Effective code reviews
As you probably noticed, our project management flow is tightly related to code review. I will assume that majority of you are familiar with that concept and I will only talk what makes it effective. We have a checklist that is part of our definition of done for a task and includes the following points. All the code needs to be peer reviewed and there are no exceptions from this rule. So even fixing a typo in the documentation needs to be peer reviewed.
We also make sure that continuous integration checks are such as linter, unit tests, integration tests are configured and passed. Next, any added or modified code has to follow our style guide. This is especially important because it allows us to ensure quality, do more effective code reviews, learn from each other and spot bugs in the code more easily. Next, all the changes needs to be tested manually or with automated tests. Further, we need to make sure that no new errors or warnings have been introduced and that readme documentation and code comments have been updated according to the change.
We try to automate as many things as possible and we use continuous integration with GitHub actions to perform automatic checks and let the machines do the job. For example, we automatically run unit tests after every code push. We also use project templates to initialize the structure for typical project types and use full request templates that contains a definition of done checklists from the previous slide to help the reviewer do the review.
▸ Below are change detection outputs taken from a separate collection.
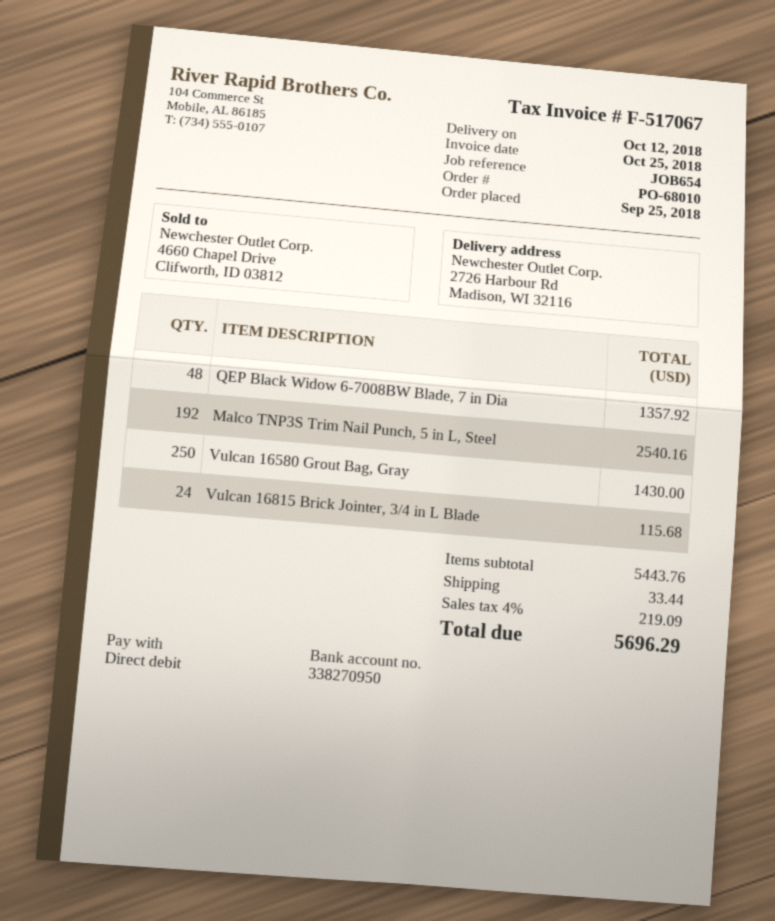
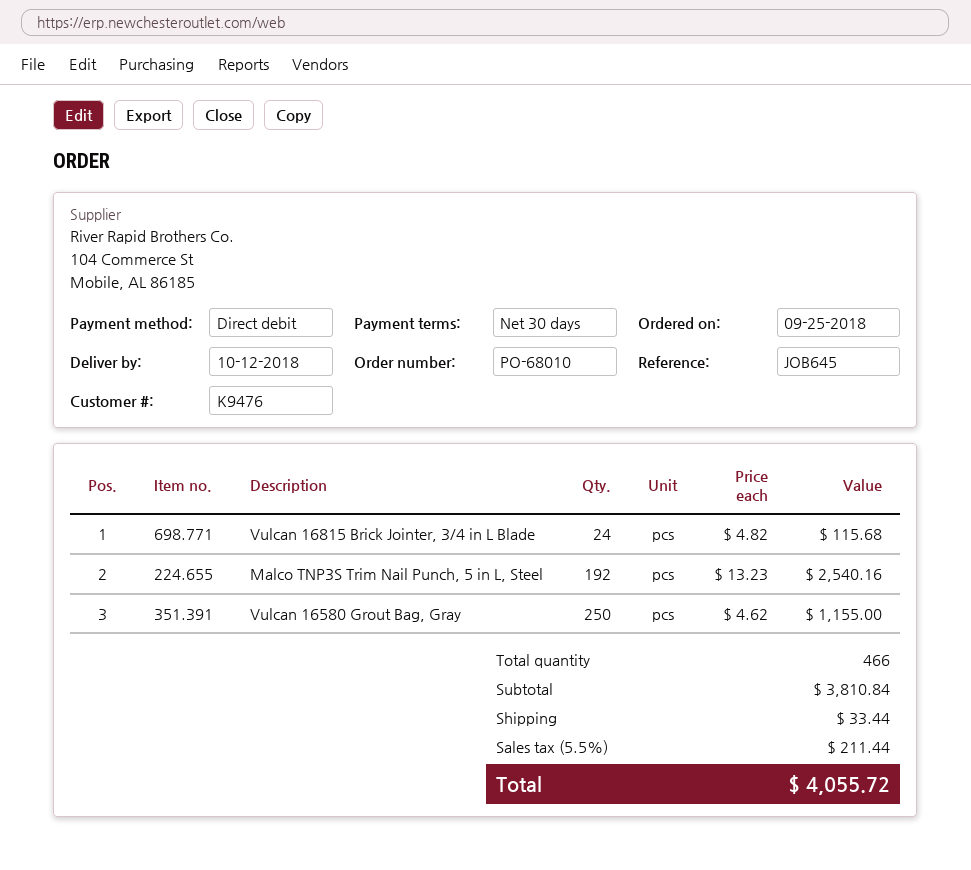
reference: JOB654 -> JOB645
QEP Black Widow 6-7008BW Blade, 7 in Dia: 48 for 1357.92 -> none
Vulcan 16580 Grout Bag, Gray: 250 for 1430.00 -> 250 for 1155.00
subtotal: 5443.76 -> 3810.84
tax: 4% = 219.09 -> 5.5% = 211.44
total: 5696.29 -> 4055.72

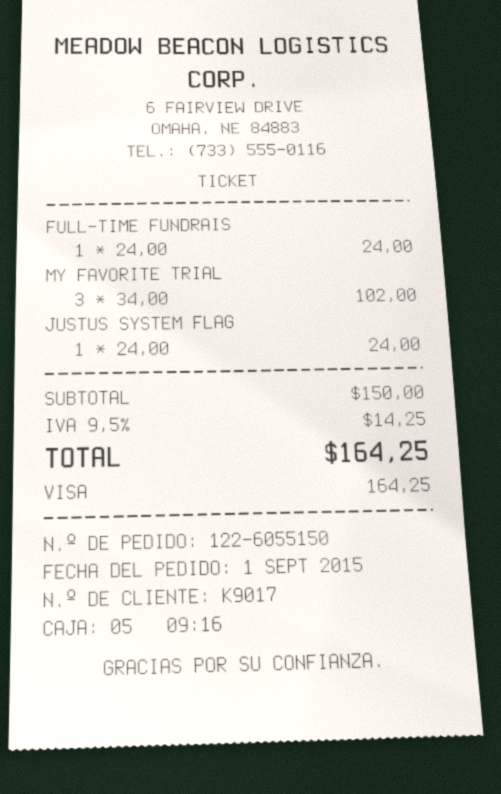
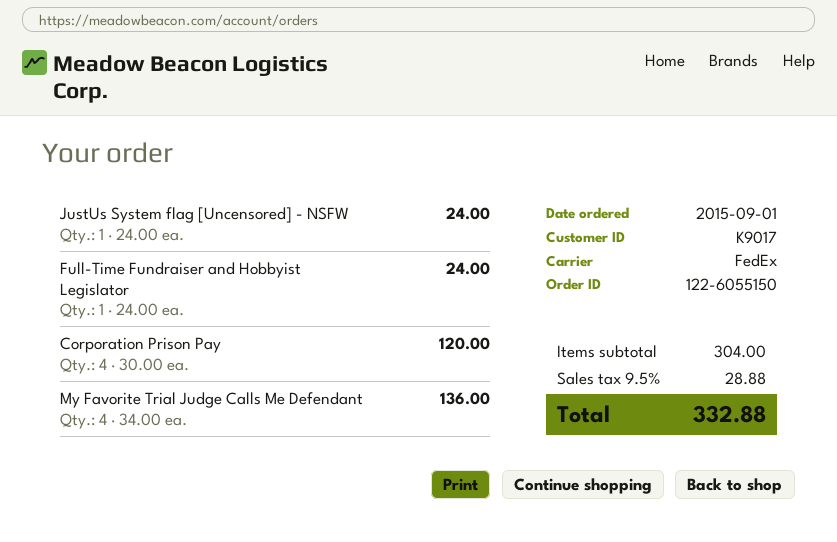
MY FAVORITE TRIAL: 3 x 34.00 = 102.00 -> 4 x 34.00 = 136.00
Corporation Prison Pay: none -> 4 x 30.00 = 120.00
subtotal: 150.00 -> 304.00
tax: 9.5% = 14.25 -> 9.5% = 28.88
total: 164.25 -> 332.88

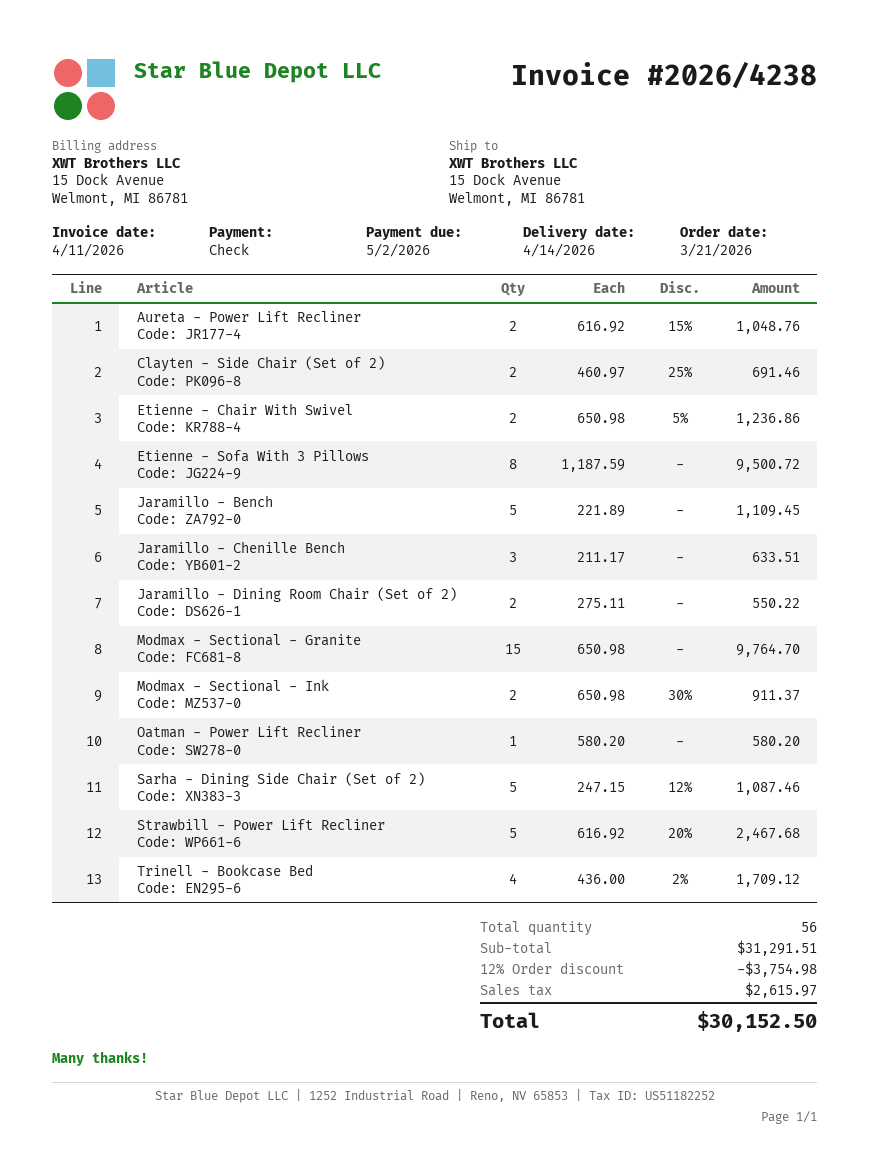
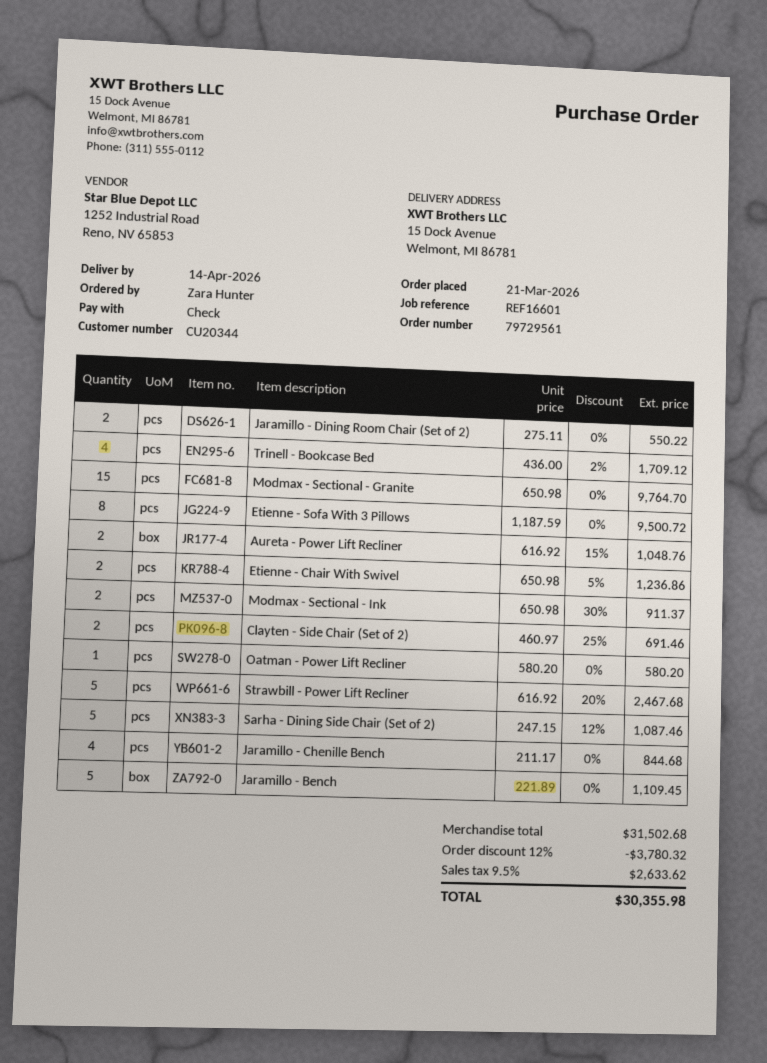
Jaramillo - Chenille Bench: 3 x 211.17 = 633.51 -> 4 x 211.17 = 844.68
subtotal: 31291.51 -> 31502.68
discount: 12% = 3754.98 -> 12% = 3780.32
tax: 2615.97 -> 2633.62
total: 30152.50 -> 30355.98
Setting up the development environment
So finally, we can talk about the development environment. It's the most crucial part when working in R, otherwise the same code can give different results on different machines. Other projects can be affected, as in a global environment, packages can change and crash unrelated projects. Deployment can give you a real headache because establishing infrastructure can be challenging if it's not being tracked. And last but not least, your team members will waste time setting up an environment rather than jumping straight to work. This might not be a problem when starting a new project, but imagine adding a new team member in the middle or at the end of the project.
To solve all of those issues, we do the development in RStudio running inside a Docker container, which is fixed and dedicated per project. We leverage Docker and REND to control underlying system, system dependencies and R packages. Docker and REND package together make team collaboration easy. All the changes to a Docker file or REND log file that records packages used in the project are committed and pushed to Docker Hub or GitHub from where they can be accessed by other team members.
Previous solution, however, still requires some level of DevOps skills to set up everything. So some of our clients choose RStudio server because it allows their data science team to purely focus on delivering value using their core competencies in a highly secure and flexible development environment.
There is no secret recipe to make your data science team work efficiently. In fact, we found that using Scrum with well-organized project board, doing code reviews and taking care of the development environment is essential for project success, no matter how your team is structured. Thank you very much.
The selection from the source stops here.